Maltese Futsal League
- Season: 2017–18
- Country: Malta
- Champions: Valletta FC Futsal Club
- UEFA Futsal Champions League: Valletta
- Biggest win: Luxol 24-1 Junior College
- Highest scoring: Luxol 24-1 Junior College

= 2017–18 Maltese Futsal League =

The 2017-18 Maltese Futsal Premier League is the 8th season of the Maltese Gatorade League, the top Maltese league for futsal clubs, since its establishment in 2011. It is also 19th season of the futsal championship in Malta, since the beginning of organized futsal in the country in 1999.

==Regular season==

The first round of the Gatorade Futsal League concluded on 18 December 2017, with Luxol recording a comprehensive 24–1 victory over bottom side Junior College, while Tarxien JMI defeated Qormi 9–1. Valletta finished the first round with 33 points, three ahead of Luxol.

The decisive series of matches occurred when Valletta won all eleven matches, including derbies against Ħamrun Tre Angeli (5–3) and Luxol St. Andrews (4–2).
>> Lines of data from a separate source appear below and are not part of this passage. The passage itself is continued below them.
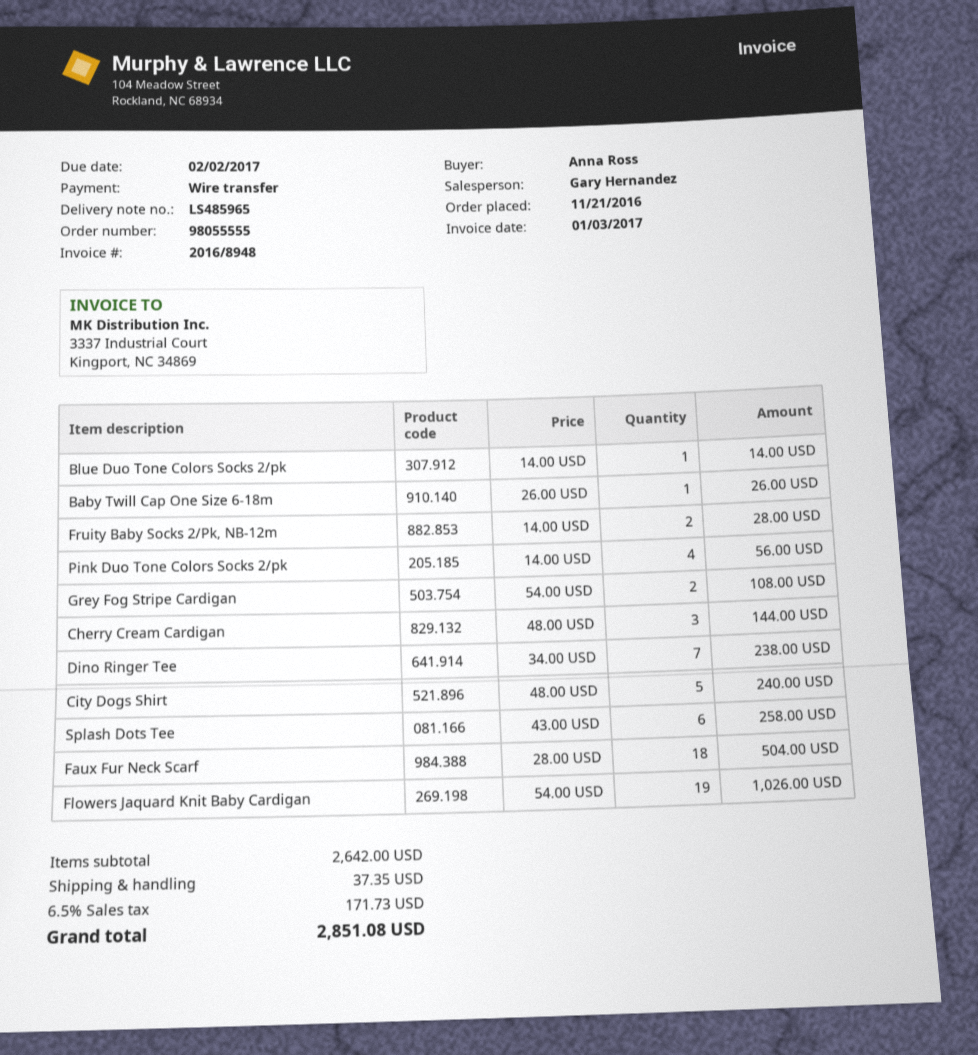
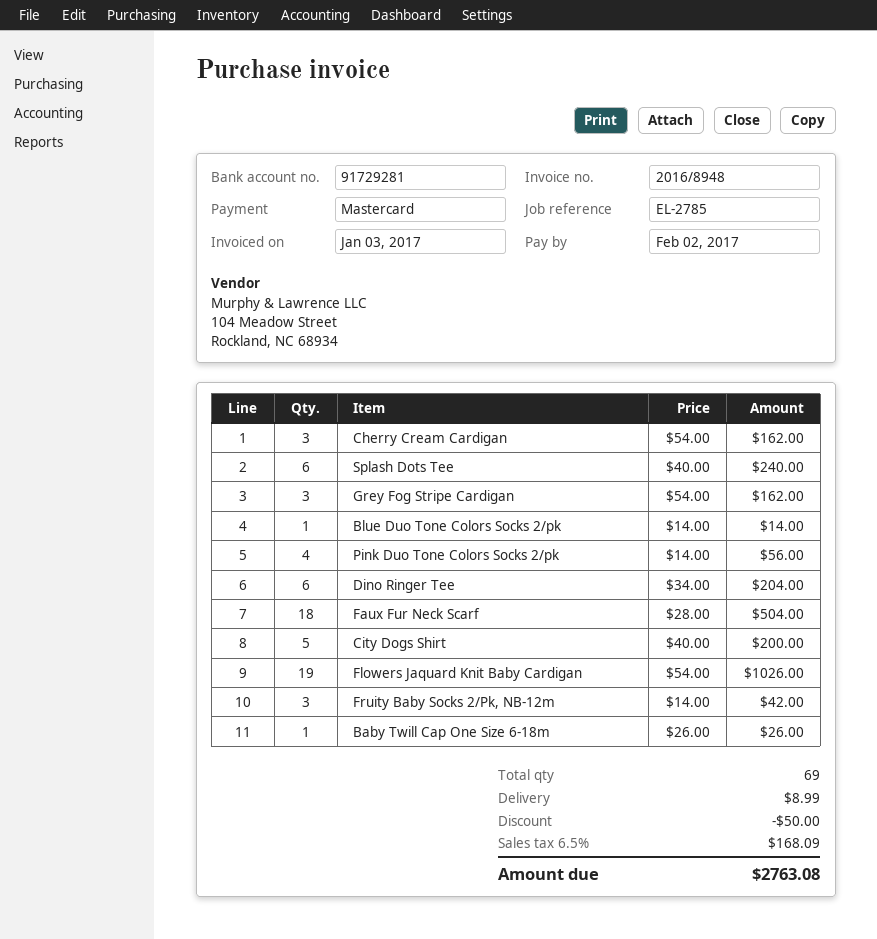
payment method: bank transfer -> Mastercard
Fruity Baby Socks 2/Pk, NB-12m: 2 x 14.00 = 28.00 -> 3 x 14.00 = 42.00
Grey Fog Stripe Cardigan: 2 x 54.00 = 108.00 -> 3 x 54.00 = 162.00
Cherry Cream Cardigan: 3 x 48.00 = 144.00 -> 3 x 54.00 = 162.00
Dino Ringer Tee: 7 x 34.00 = 238.00 -> 6 x 34.00 = 204.00
City Dogs Shirt: 5 x 48.00 = 240.00 -> 5 x 40.00 = 200.00
Splash Dots Tee: 6 x 43.00 = 258.00 -> 6 x 40.00 = 240.00
discount: none -> 50.00
shipping: 37.35 -> 8.99
tax: 6.5% = 171.73 -> 6.5% = 168.09
total: 2851.08 -> 2763.08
| Pos | Team | Pld | W | D | L | GF | GA | GD | Pts | Qualification |
| 1 | Valletta | 11 | 11 | 0 | 0 | 81 | 15 | +66 | 33 | Qualification for the Elite group |
| 2 | Luxol | 11 | 10 | 0 | 1 | 110 | 23 | +87 | 30 |
| 3 | Swieqi | 11 | 8 | 1 | 2 | 62 | 34 | +28 | 25 |
| 4 | Ħamrun | 11 | 7 | 1 | 3 | 90 | 30 | +60 | 22 |
| 5 | Mriehel ESS | 11 | 7 | 0 | 4 | 61 | 40 | +21 | 21 |
| 6 | University of Malta | 11 | 6 | 2 | 3 | 76 | 44 | +32 | 20 | Qualification for the Division one |
| 7 | Pietà Nordiska | 11 | 5 | 0 | 6 | 52 | 56 | −4 | 15 |
| 8 | Tarxien JMI | 11 | 4 | 0 | 7 | 56 | 53 | +3 | 12 |
| 9 | Qormi | 11 | 3 | 0 | 8 | 34 | 65 | −31 | 9 |
| 10 | Marsascala | 11 | 2 | 0 | 9 | 20 | 74 | −54 | 6 |
| 11 | Swieqi U21 | 11 | 1 | 0 | 10 | 31 | 100 | −69 | 3 |
| 12 | Junior College | 11 | 0 | 0 | 11 | 19 | 159 | −140 | 0 |

==Elite Group==

| Pos | Team | Pld | W | D | L | GF | GA | GD | Pts |
|---|---|---|---|---|---|---|---|---|---|
| 1 | Luxol | 15 | 14 | 0 | 1 | 131 | 28 | +103 | 42 |
| 2 | Valletta | 15 | 14 | 0 | 1 | 98 | 25 | +73 | 42 |
| 3 | Hamrun | 15 | 9 | 1 | 5 | 112 | 51 | +61 | 28 |
| 4 | Swieqi | 15 | 8 | 1 | 6 | 71 | 59 | +12 | 25 |
| 5 | Mriehel | 15 | 8 | 0 | 7 | 69 | 55 | +14 | 24 |

===Elite First Place Decider===

After regular 11 rounds, Valletta fished at first place with the same number of points as Luxol, but with a better goal score. The first place was determined after the first place decider held on February 27, 2018. Luxol won 2-1 with Mark Zammit and Giancarlo Sammut among the scorers. Shawn Vella scored the only goal for Valletta.

==Division One==

| Pos | Team | Pld | W | D | L | GF | GA | GD | Pts |
|---|---|---|---|---|---|---|---|---|---|
| 1 | University of Malta | 17 | 10 | 2 | 5 | 110 | 62 | +48 | 32 |
| 2 | Tarxien Rainbows | 17 | 10 | 0 | 7 | 96 | 73 | +23 | 30 |
| 3 | Pietà Nordiska | 17 | 9 | 0 | 8 | 76 | 74 | +2 | 27 |
| 4 | Qormi | 17 | 7 | 0 | 10 | 57 | 82 | −25 | 21 |
| 5 | Marsascala | 17 | 3 | 0 | 14 | 41 | 104 | −63 | 9 |
| 6 | Swieqi U21 | 17 | 3 | 0 | 14 | 49 | 120 | −71 | 9 |
| 7 | Junior College | 17 | 0 | 0 | 17 | 27 | 204 | −177 | 0 |

==Playoffs==

The 2018 Maltese Futsal Premier League Playoffs began on March 2, 2018. The season ended on March 23, 2018, with the final between two regular stage best teams, Luxol and Valletta.